Fuochi ectopici

Definizioni

Il sito normale di inizio dell’impulso cardiaco è il nodo del seno, dove un calo spontaneo del potenziale transmembrana durante la diastole, indicato come il potenziale pacemaker o depolarizzazione diastolica, si traduce in un potenziale d’azione che viene propagato al resto del cuore. Quando l’inizio dell’impulso si verifica in un gruppo di cellule in un altro luogo, si usa il termine focus ectopico. Ci sono due cause principali per la generazione di impulsi ectopici che possono provocare aritmie cardiache: automaticità e attività innescata. L’automaticità è il risultato della depolarizzazione diastolica spontanea, l’attività innescata è causata dalle cosiddette postdepolarizzazioni. L’automaticità normale al di fuori del nodo del seno si trova nei pacemaker sussidiari, o latenti, nel nodo atrioventricolare e nel sistema di conduzione ventricolare specializzato. Questi pacemaker latenti attivano il cuore quando il pacemaker normale, il nodo del seno, è disfunzionale o quando c’è un blocco di conduzione tra il nodo del seno e il resto del cuore. Come tali sono salvavita. L’automaticità anormale può verificarsi ovunque quando un gruppo di cellule è parzialmente depolarizzato. Le aritmie causate dall’automaticità anormale sono alcune tachicardie atriali e ritmi idioventricolari accelerati durante la fase subacuta dell’infarto miocardico, che sorgono nelle cellule del sistema di conduzione specializzato (cellule di Purkinje) che sovrasta l’infarto.

L’attività innescata dipende dalle postdepolarizzazioni, oscillazioni del potenziale di membrana che seguono un potenziale d’azione.
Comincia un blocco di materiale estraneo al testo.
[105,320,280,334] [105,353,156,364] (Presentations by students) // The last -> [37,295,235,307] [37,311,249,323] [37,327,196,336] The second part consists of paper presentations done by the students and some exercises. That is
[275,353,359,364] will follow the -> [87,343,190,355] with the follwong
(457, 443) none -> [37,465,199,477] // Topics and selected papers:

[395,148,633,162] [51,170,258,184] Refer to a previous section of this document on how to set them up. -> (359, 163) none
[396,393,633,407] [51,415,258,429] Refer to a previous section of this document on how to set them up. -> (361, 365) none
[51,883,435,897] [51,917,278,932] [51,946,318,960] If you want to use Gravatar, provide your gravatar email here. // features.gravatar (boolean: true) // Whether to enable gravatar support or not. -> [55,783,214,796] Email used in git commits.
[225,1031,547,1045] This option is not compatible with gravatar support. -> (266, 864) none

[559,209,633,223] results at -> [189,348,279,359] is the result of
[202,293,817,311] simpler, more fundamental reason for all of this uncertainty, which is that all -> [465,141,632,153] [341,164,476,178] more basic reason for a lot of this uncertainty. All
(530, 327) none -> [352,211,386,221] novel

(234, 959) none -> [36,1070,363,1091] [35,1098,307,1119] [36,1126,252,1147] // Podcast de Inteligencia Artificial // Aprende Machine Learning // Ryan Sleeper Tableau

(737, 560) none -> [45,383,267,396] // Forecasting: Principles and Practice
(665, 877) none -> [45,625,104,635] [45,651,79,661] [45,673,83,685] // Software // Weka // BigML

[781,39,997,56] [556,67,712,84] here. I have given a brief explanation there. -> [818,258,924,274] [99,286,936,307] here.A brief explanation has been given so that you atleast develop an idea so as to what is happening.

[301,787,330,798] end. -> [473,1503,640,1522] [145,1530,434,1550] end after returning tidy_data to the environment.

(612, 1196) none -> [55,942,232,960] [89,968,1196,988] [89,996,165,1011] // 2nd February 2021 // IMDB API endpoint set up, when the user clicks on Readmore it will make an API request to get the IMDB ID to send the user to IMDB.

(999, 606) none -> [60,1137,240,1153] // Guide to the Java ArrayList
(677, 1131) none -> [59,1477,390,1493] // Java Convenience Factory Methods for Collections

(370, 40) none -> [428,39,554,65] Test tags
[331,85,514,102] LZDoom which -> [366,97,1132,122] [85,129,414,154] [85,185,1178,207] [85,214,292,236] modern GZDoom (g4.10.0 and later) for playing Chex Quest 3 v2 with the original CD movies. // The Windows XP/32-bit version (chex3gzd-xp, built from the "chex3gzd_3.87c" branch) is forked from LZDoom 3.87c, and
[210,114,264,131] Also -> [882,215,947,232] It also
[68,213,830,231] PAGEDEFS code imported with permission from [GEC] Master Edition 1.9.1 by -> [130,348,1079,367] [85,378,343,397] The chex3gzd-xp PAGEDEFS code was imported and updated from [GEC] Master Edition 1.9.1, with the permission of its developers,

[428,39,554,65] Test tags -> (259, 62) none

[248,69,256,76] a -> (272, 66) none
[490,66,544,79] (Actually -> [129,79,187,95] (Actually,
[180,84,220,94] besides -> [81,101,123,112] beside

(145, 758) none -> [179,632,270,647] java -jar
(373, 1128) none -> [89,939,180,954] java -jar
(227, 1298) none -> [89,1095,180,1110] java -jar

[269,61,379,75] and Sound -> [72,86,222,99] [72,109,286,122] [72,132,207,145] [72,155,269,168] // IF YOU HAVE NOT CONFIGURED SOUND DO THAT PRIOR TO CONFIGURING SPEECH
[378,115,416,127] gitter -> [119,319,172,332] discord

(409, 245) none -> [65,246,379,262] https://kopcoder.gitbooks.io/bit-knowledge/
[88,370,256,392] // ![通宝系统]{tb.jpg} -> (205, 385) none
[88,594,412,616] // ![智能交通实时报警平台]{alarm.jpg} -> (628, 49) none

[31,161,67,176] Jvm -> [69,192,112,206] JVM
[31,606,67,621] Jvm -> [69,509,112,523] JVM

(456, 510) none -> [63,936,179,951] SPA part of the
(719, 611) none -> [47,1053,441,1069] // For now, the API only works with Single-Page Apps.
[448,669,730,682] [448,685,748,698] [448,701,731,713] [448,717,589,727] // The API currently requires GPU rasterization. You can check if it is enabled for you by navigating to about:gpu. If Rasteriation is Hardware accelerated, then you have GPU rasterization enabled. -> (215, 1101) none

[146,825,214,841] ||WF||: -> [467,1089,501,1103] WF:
Le prime postdepolarizzazioni si verificano durante la fase di ripolarizzazione del potenziale d’azione, le postdepolarizzazioni ritardate si verificano quando la ripolarizzazione è completa. Quando l’ampiezza di una postdepolarizzazione è abbastanza grande può iniziare un potenziale d’azione, o una serie di potenziali d’azione che sono chiamati innescati. Le postdepolarizzazioni ritardate si verificano durante il sovraccarico di calcio intracellulare, come durante l’intossicazione da digitale, l’insufficienza cardiaca o l’aumento dell’attività adrenergica. Essi si verificano in particolare alle frequenze cardiache rapide. Le postdepolarizzazioni precoci si verificano a frequenze cardiache lente e in condizioni in cui la durata del potenziale d’azione è prolungata, come durante varie forme della sindrome del QT lungo o durante l’esposizione a certi farmaci antiaritmici che prolungano il potenziale d’azione (farmaci di classe III, come chinidina, flecainide, sotalolo). L’aritmia risultante è chiamata Torsade de pointes, con torsione caratteristica del complesso QRS nell’elettrocardiogramma intorno alla linea di base.

Storia

Per molti decenni si è discusso sulla questione se le aritmie fossero dovute a focolai ectopici o al rientro. David Scherf fu, fin dal 1929, il grande pioniere dell’attribuzione delle aritmie ai focolai anomali, tanto che quando nel 1932 Holzmann e Scherf furono i primi ad affermare che l’elettrocardiogramma anomalo nella sindrome di Wolff-Parkinson-White era dovuto a una via accessoria anomala tra atri e ventricoli, egli convinse il suo coautore che le aritmie in questa sindrome sarebbero state dovute a un focolaio anomalo in questa via. Ricerche successive dimostrarono che il rientro era la causa, come era stato previsto da G.R.Mines nel 1914. Oggi è generalmente accettato che entrambi i meccanismi possono giocare un ruolo in una particolare aritmia, dove un impulso prematuro in un focus ectopico può innescare un’aritmia rientrante sostenuta.

Terapia

Spesso, le aritmie causate da un focus ectopico sono innocue, come in singoli battiti prematuri atriali o ventricolari (extra sistole) e non è necessaria alcuna terapia. Se danno origine ad aritmie sostenute, la mappatura della diffusione dell’attivazione durante le aritmie può rilevare il focus anomalo e l’ablazione a radiofrequenza può essere la cura adeguata.